The Nevada woman, though fully vaccinated, had not received a booster shot. Some recent studies have shown that a booster helps to protect against the new variant, which has mutations that may make it more transmissible and more capable of evading antibodies from vaccination or prior infection.

“The omicron variant in Nevada is a reminder to all those who have not completed their COVID-19 vaccination series, that vaccination can protect against serious illness,” said Nevada State Epidemiologist Melissa Peek-Bullock.

Leguen delivered a similar message. “People can protect themselves from all variants of the COVID-19 virus by getting fully vaccinated and getting a booster when they are eligible, wearing a mask in public indoor settings, regardless of their vaccination status, and staying home and getting tested if they are sick,” he said.

The case was detected through genetic analysis of a test specimen by the Southern Nevada Public Health Laboratory. The delta variant remains the dominant strain in Clark County, Nevada and the U.S.

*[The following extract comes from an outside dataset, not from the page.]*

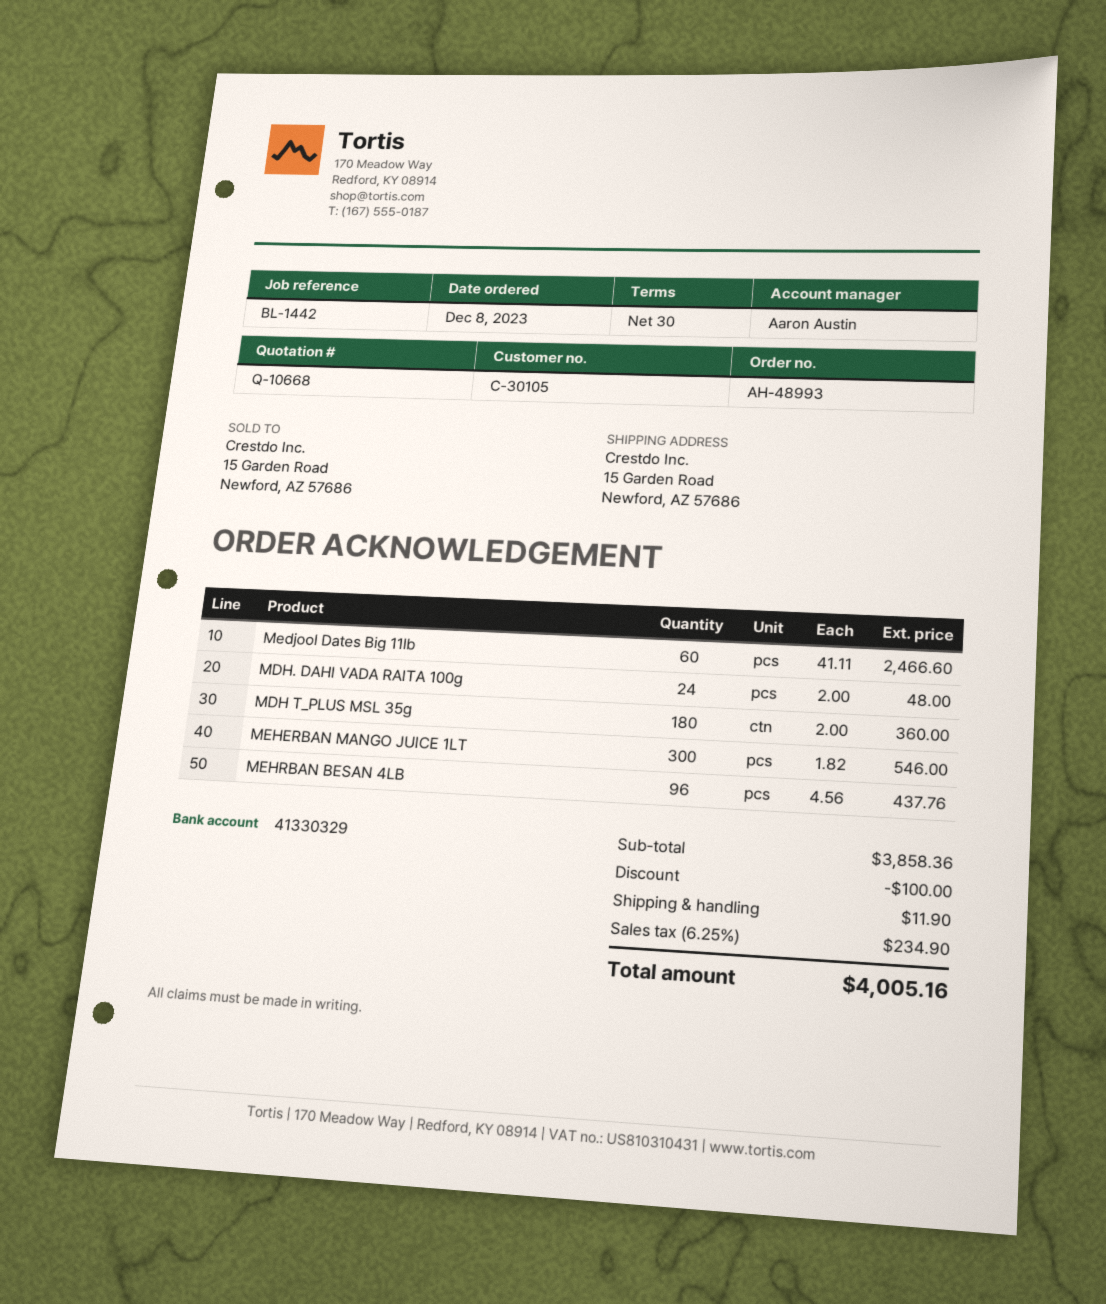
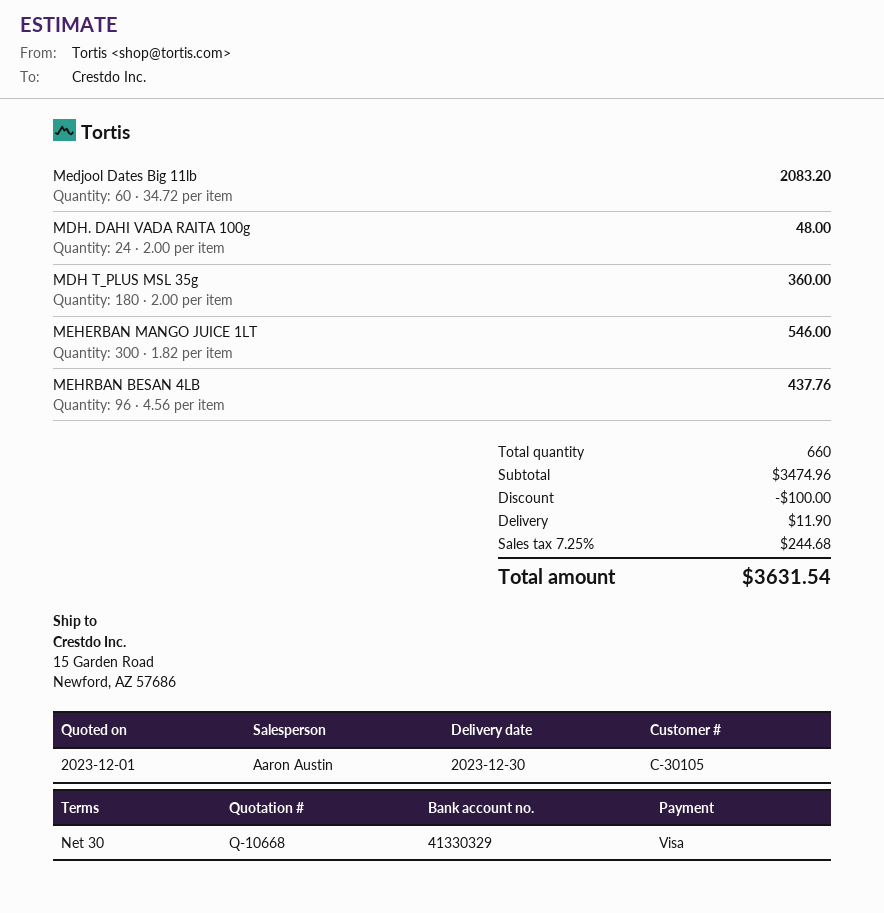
Medjool Dates Big 11lb: 60 x 41.11 = 2466.60 -> 60 x 34.72 = 2083.20
subtotal: 3858.36 -> 3474.96
tax: 6.25% = 234.90 -> 7.25% = 244.68
total: 4005.16 -> 3631.54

Two weeks ago, omicron accounted for less than 0.5 percent of the coronaviruses that were genetically sequenced in the U.S. That rose to about 3 percent last week, the Centers for Disease Control and Prevention reported Tuesday, according to the Associated Press.

An analysis Tuesday of data from South Africa, where the new variant is driving a surge in infections, suggests the Pfizer vaccine offers less defense against infection from omicron and reduced, but still good, protection from hospitalization.

It’s unclear whether omicron’s rapid spread will overwhelm hospitals. In South Africa, although case numbers are rising, hospital admissions for adults diagnosed with COVID-19 are lower compared with the wave the country experienced in mid-2020, according to the new analysis.

Mark Pandori, director of the Nevada State Public Health Laboratory in Reno, sees no silver lining in the possibility that a less lethal strain will become the dominant one.

“We don’t need a new infectious agent that is more infectious than flu around every year, spreading constantly and therefore evolving continuously,” he said. “This is a huge resource drain on Earth for the public health and medical community to face.

“And the more it replicates, well, the more it will change,” he said about the virus. “This won’t stop at omicron. Who knows what you evolve to next if you let it keep evolving.”